CNN Explainer is a browser-based tool that lets you watch a convolutional neural network process an image, layer by layer, in real time. Built by Georgia Tech's Polo Club of Data Science and presented at IEEE VIS 2020, it runs a small CNN trained on Tiny ImageNet and renders every transformation as it happens — convolution filters scanning across pixel data, ReLU activations zeroing out negatives, pooling layers compressing spatial information into tighter feature maps.

The whole thing runs in JavaScript and D3.js. Select or upload an image, and the visualization updates with each forward pass. Hover over any layer and you can see which input features triggered it. It takes the standard textbook treatment of CNNs — dense with notation, light on intuition — and turns it into something you can actually poke at.

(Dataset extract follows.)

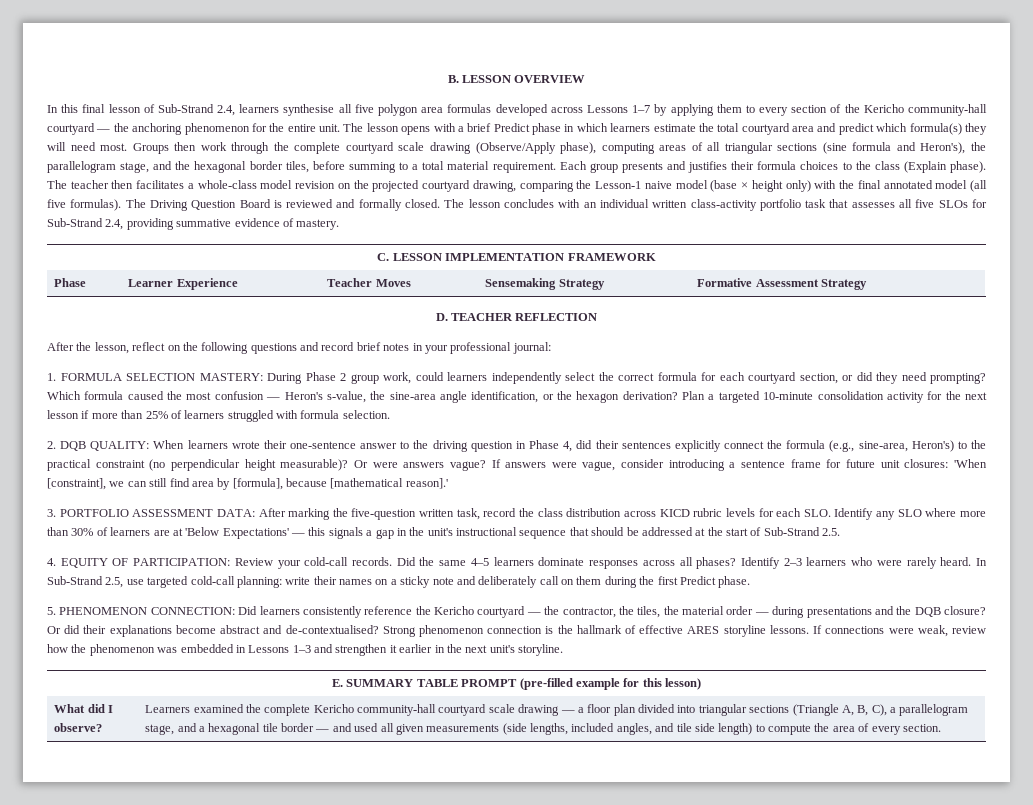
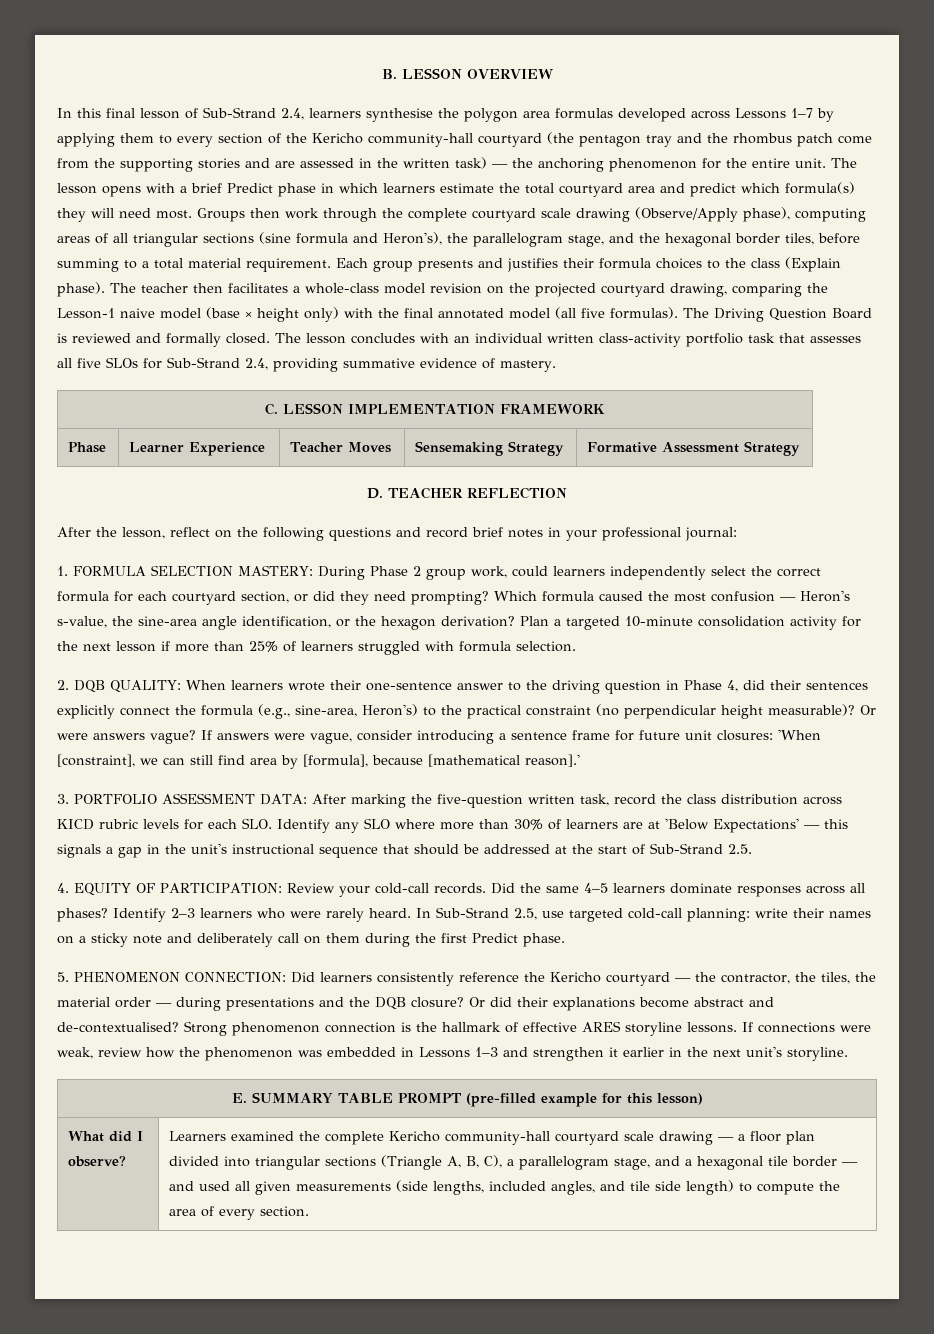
- In this final lesson of Sub-Strand 2.4, learners synthesise all five polygon area formulas developed across Lessons 1–7 by applying them to every section of the Kericho community-hall courtyard — the anchoring phenomenon for the entire unit.
+ In this final lesson of Sub-Strand 2.4, learners synthesise the polygon area formulas developed across Lessons 1–7 by applying them to every section of the Kericho community-hall courtyard (the pentagon tray and the rhombus patch come from the supporting stories and are assessed in the written task) — the anchoring phenomenon for the entire unit.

CNNs aren't the story of the moment. Transformers get the research coverage, and most agent infrastructure runs on language models. But the vision encoders inside GPT-4o, Gemini, and Claude — the parts that process image inputs before anything gets passed to the language model — still rely on convolutional or patch-based designs that trace back to CNN fundamentals. For anyone building multimodal pipelines, what happens before the image embedding matters.

CNN Explainer resurfaced on Hacker News this week and drew a fast-moving thread. The tool is six years old and hasn't changed much. That it still generates this kind of engagement says something about how thin the supply of genuinely clear explanatory tools remains, even as the systems built on top of these architectures keep getting more capable.